> [INSTRUCTIONS TO FOLLOW]
Below are entries with pictures in them. Output exactly the lines starting at the line with "color: #a3a3a3 ->" and ending at the line with "font-size: 16px ->", both included, but not the pictures.

> [INFORMATION SUPPLIED]
'''

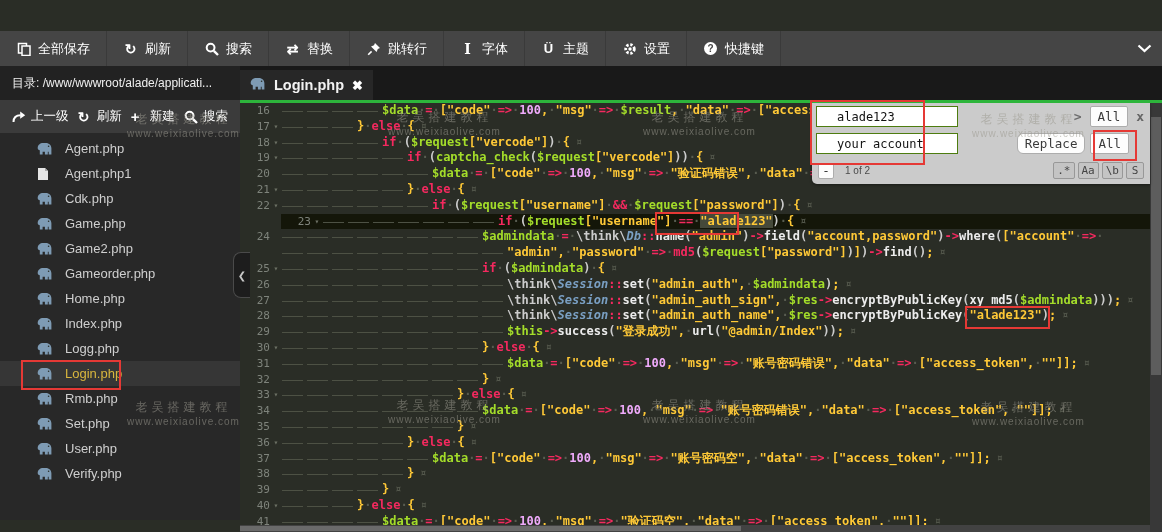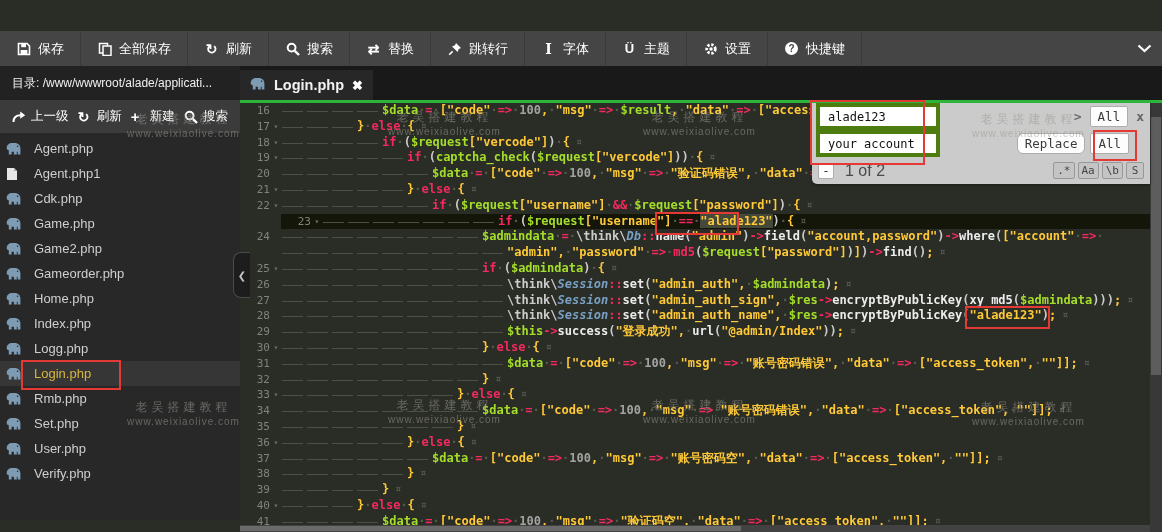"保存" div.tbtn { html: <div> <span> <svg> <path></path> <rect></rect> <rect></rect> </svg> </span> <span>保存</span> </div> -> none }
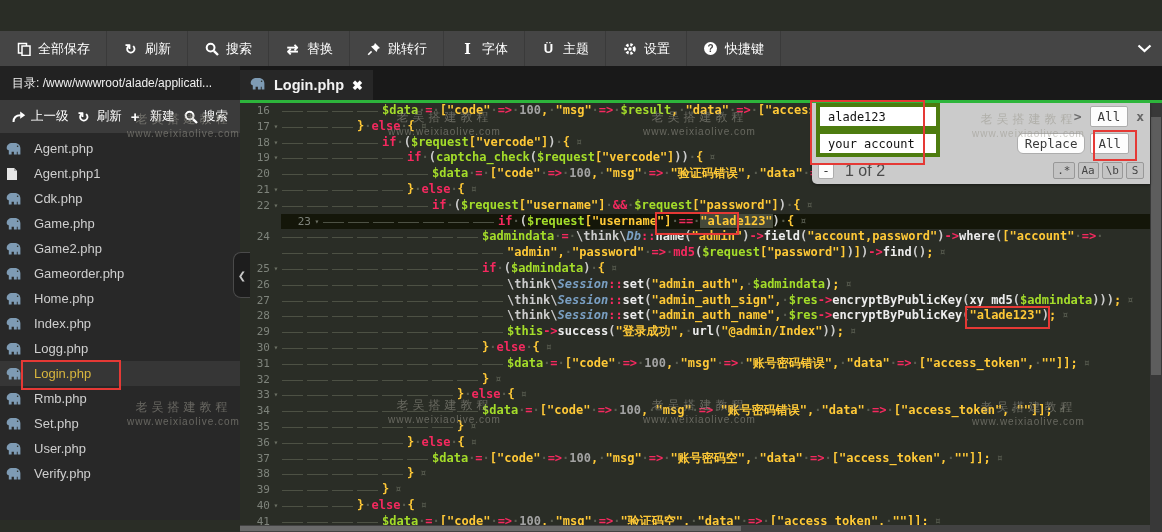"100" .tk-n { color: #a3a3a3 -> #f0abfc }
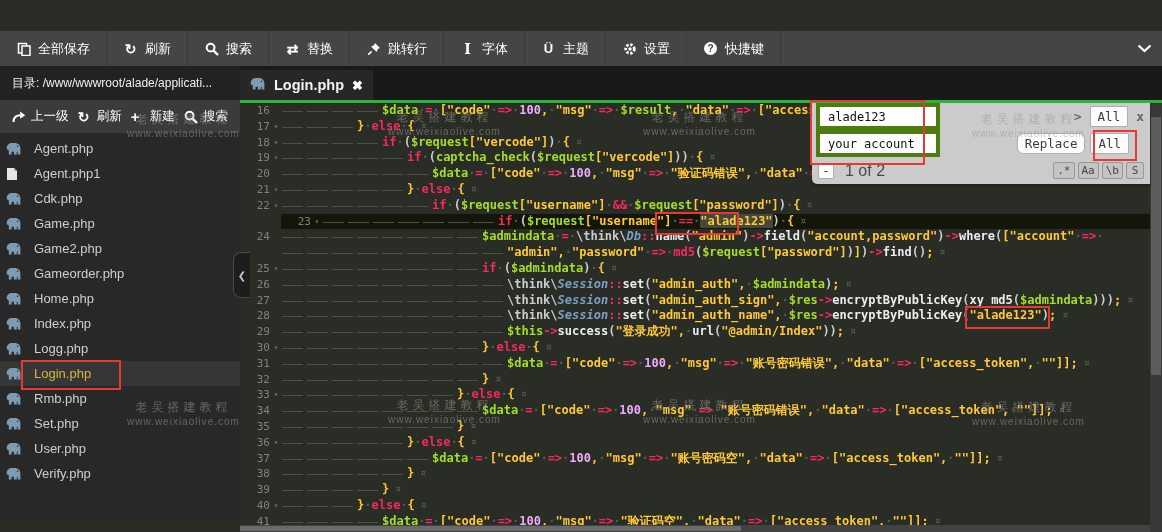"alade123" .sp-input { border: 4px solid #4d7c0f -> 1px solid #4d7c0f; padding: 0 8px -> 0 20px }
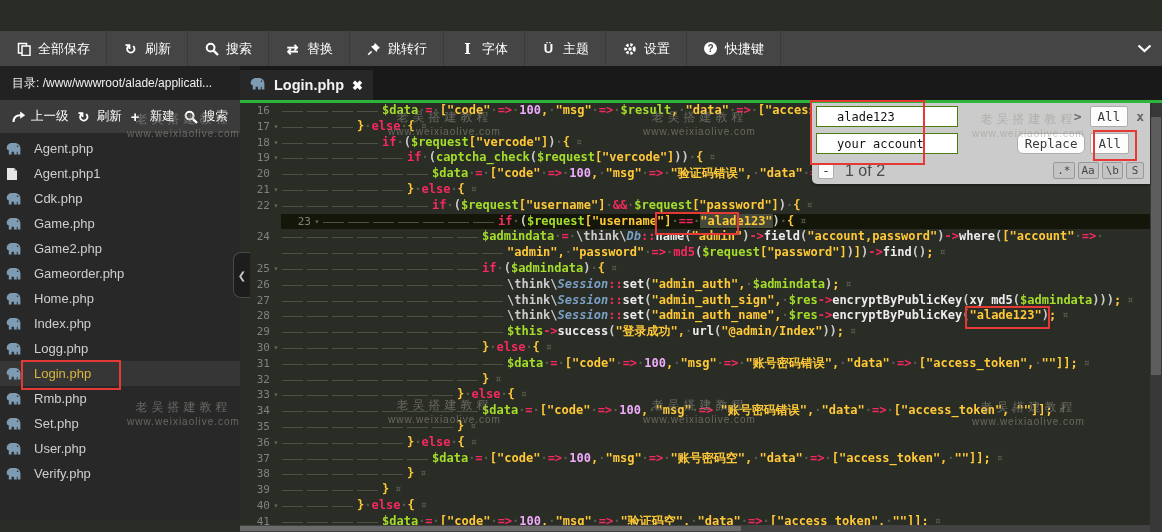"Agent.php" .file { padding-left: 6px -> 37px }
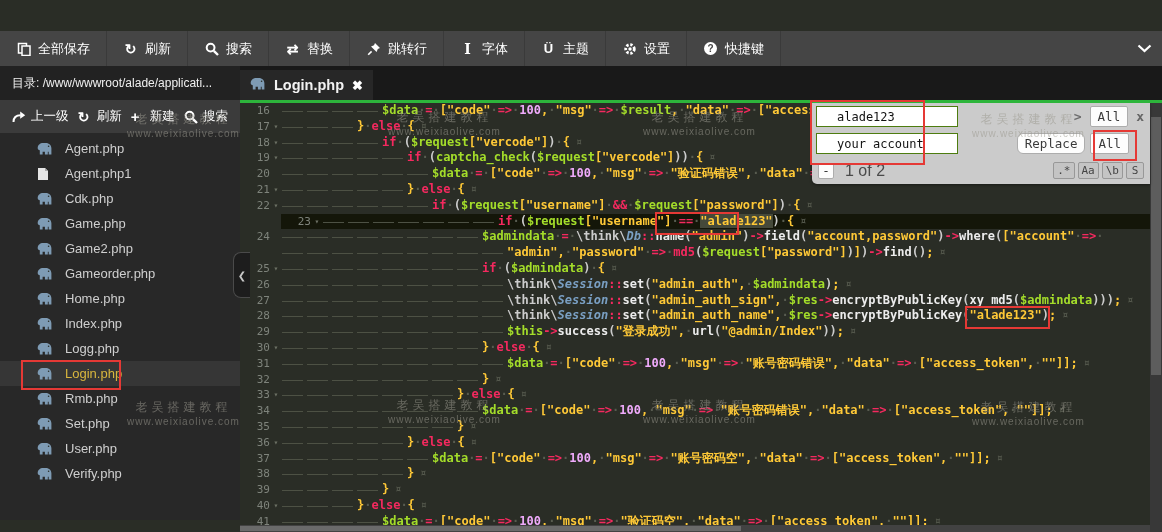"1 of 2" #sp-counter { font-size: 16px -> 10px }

'''
'''

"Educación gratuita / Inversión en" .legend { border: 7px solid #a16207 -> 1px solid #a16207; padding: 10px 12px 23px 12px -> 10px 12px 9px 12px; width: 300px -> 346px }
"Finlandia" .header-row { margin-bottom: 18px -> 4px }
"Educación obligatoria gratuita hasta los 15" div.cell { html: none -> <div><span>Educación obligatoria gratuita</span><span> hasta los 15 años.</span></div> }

'''
'''

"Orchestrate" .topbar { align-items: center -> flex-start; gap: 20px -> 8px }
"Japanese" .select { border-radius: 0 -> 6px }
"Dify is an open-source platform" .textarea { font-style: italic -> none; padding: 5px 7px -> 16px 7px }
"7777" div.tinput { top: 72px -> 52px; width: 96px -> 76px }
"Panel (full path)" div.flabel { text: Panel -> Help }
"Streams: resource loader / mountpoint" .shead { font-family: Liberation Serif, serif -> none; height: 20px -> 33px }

'''

> [REPLY TO THE EXERCISE]
"100" .tk-n { color: #a3a3a3 -> #f0abfc }
"alade123" .sp-input { border: 4px solid #4d7c0f -> 1px solid #4d7c0f; padding: 0 8px -> 0 20px }
"Agent.php" .file { padding-left: 6px -> 37px }
"1 of 2" #sp-counter { font-size: 16px -> 10px }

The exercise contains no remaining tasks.